■ Task description ■
Find the "text: كثرة الفتيات" line in the records below and repeat it and every later line exactly, up to the last; do not include pictures.

■ Dataset extract ■
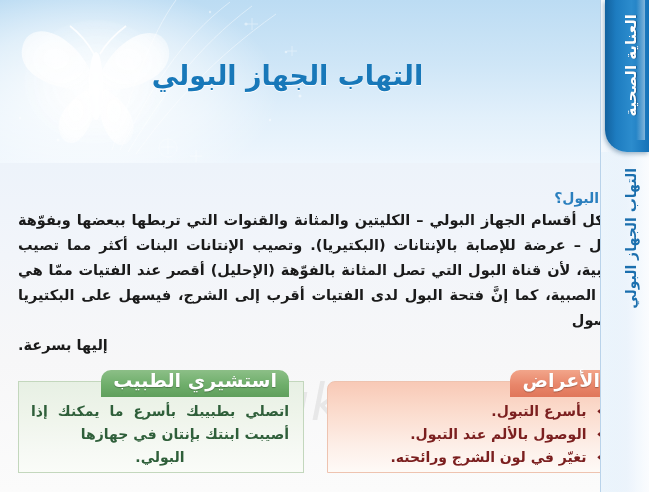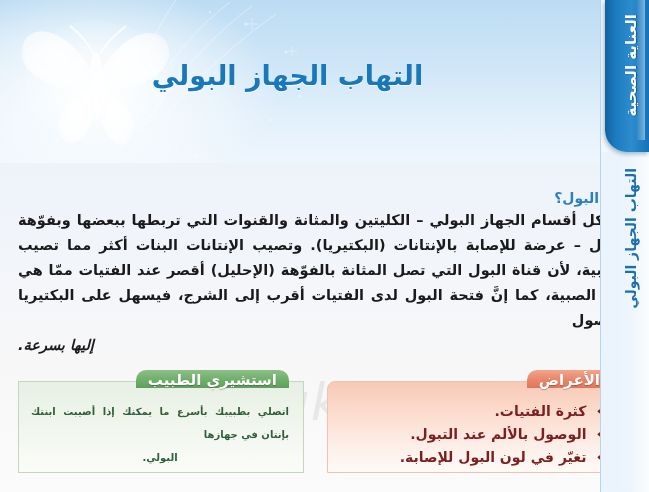"إليها بسرعة." .body-paragraph .last-line { font-style: italic -> none }
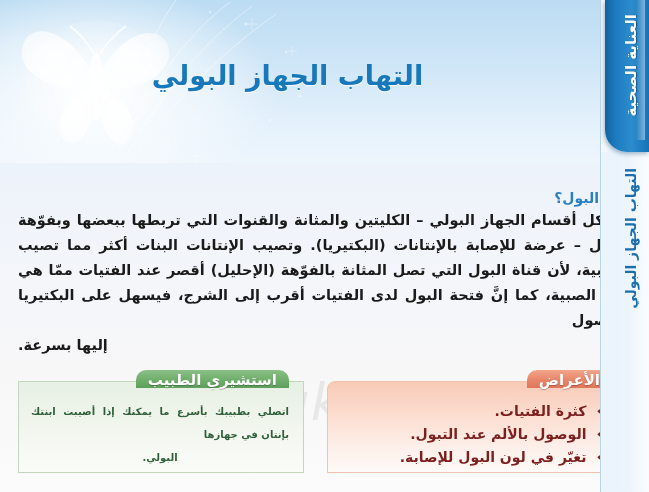"استشيري الطبيب" .box-tab { font-size: 15px -> 19px; height: 18px -> 27px }
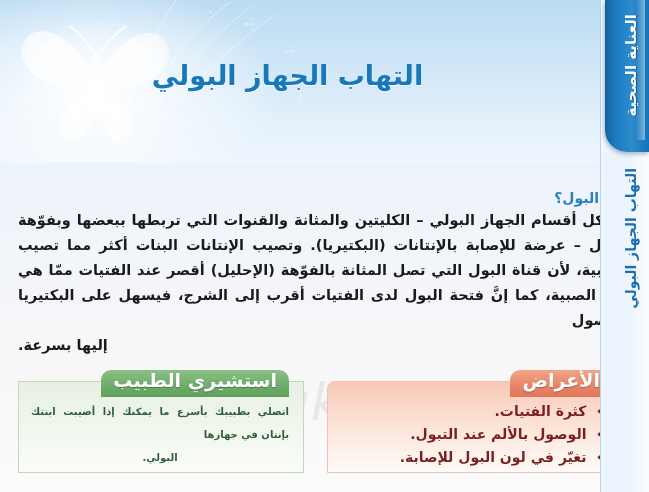"اتصلي بطبيبك بأسرع ما يمكنك" .green-text { font-size: 10px -> 14px }
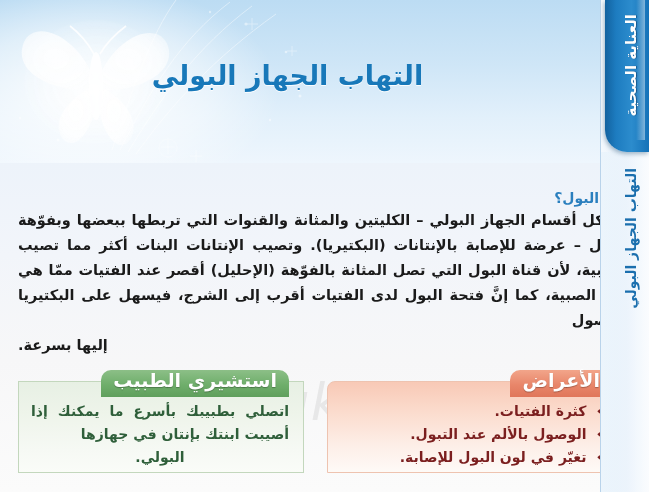"كثرة الفتيات." span { text: كثرة الفتيات -> بأسرع التبول }
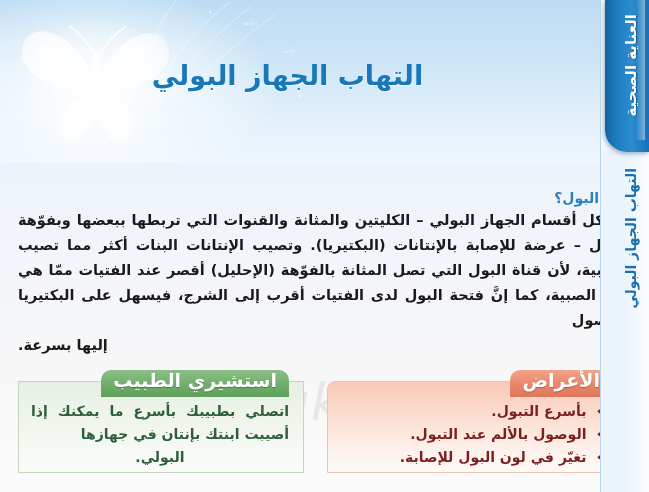"تغيّر في لون البول للإصابة." span { text: البول للإصابة -> الشرج ورائحته }
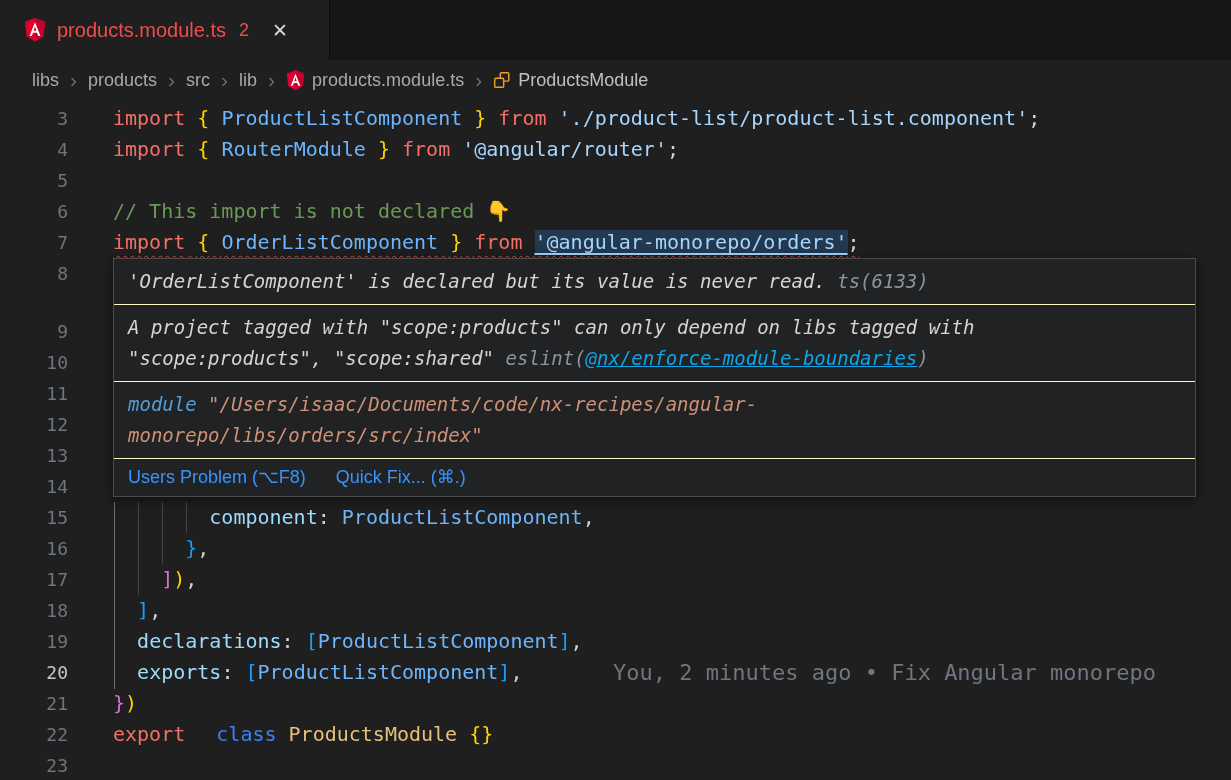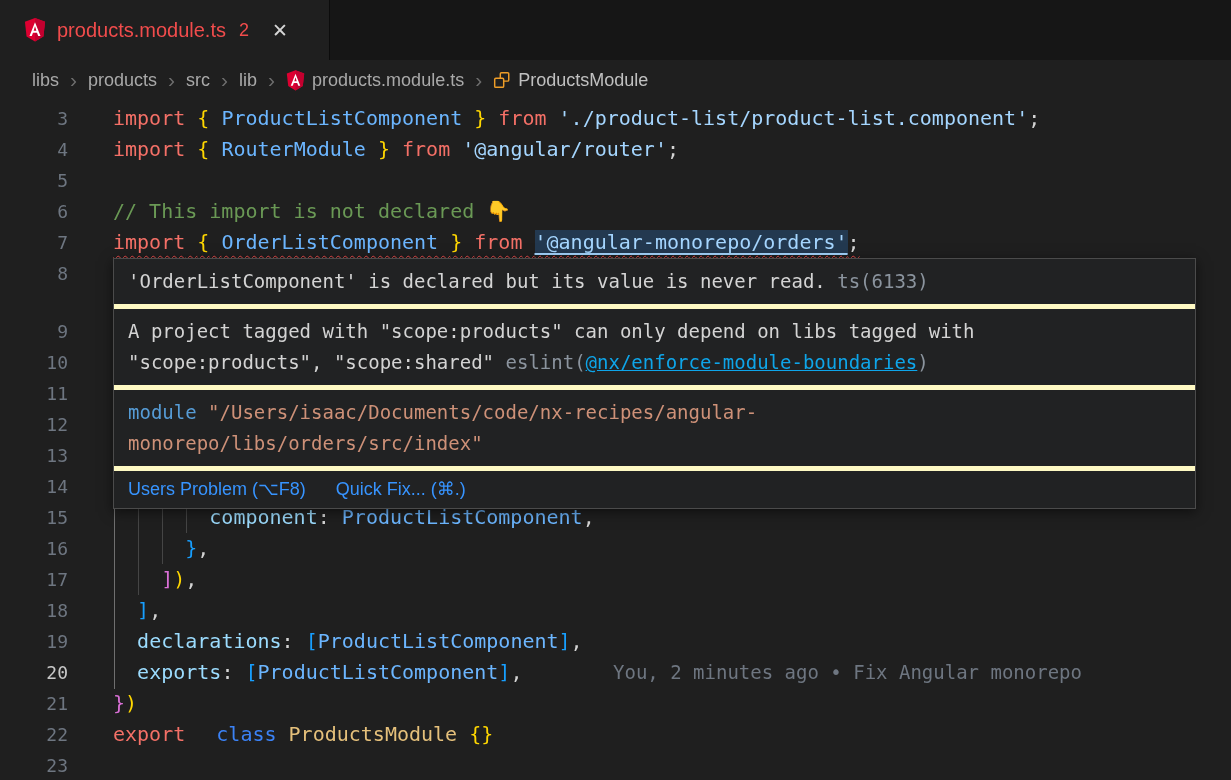"'OrderListComponent' is declared but its" .hp-sec { border-bottom: 5px solid #fef9c3 -> 1px solid #fef9c3; font-style: none -> italic }
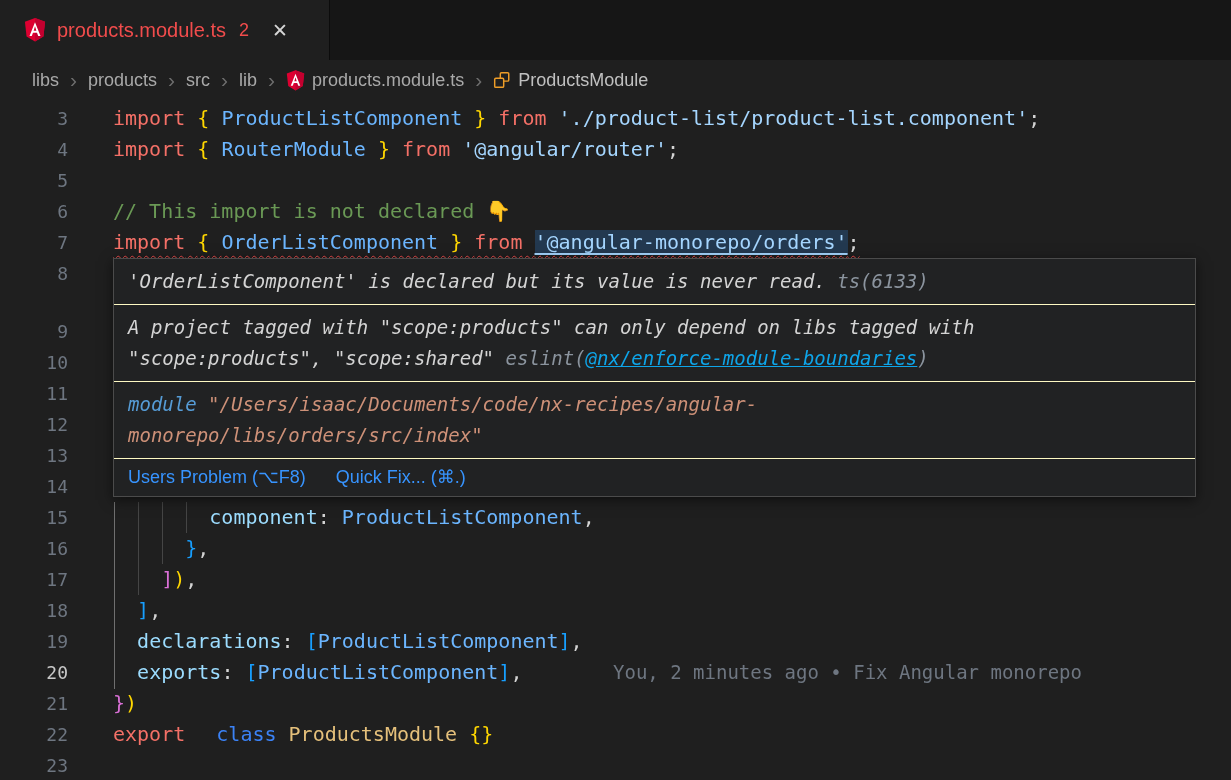"You, 2 minutes ago •" .blame { font-size: 19px -> 22px }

■ Exercise response ■
"كثرة الفتيات." span { text: كثرة الفتيات -> بأسرع التبول }
"تغيّر في لون البول للإصابة." span { text: البول للإصابة -> الشرج ورائحته }
"'OrderListComponent' is declared but its" .hp-sec { border-bottom: 5px solid #fef9c3 -> 1px solid #fef9c3; font-style: none -> italic }
"You, 2 minutes ago •" .blame { font-size: 19px -> 22px }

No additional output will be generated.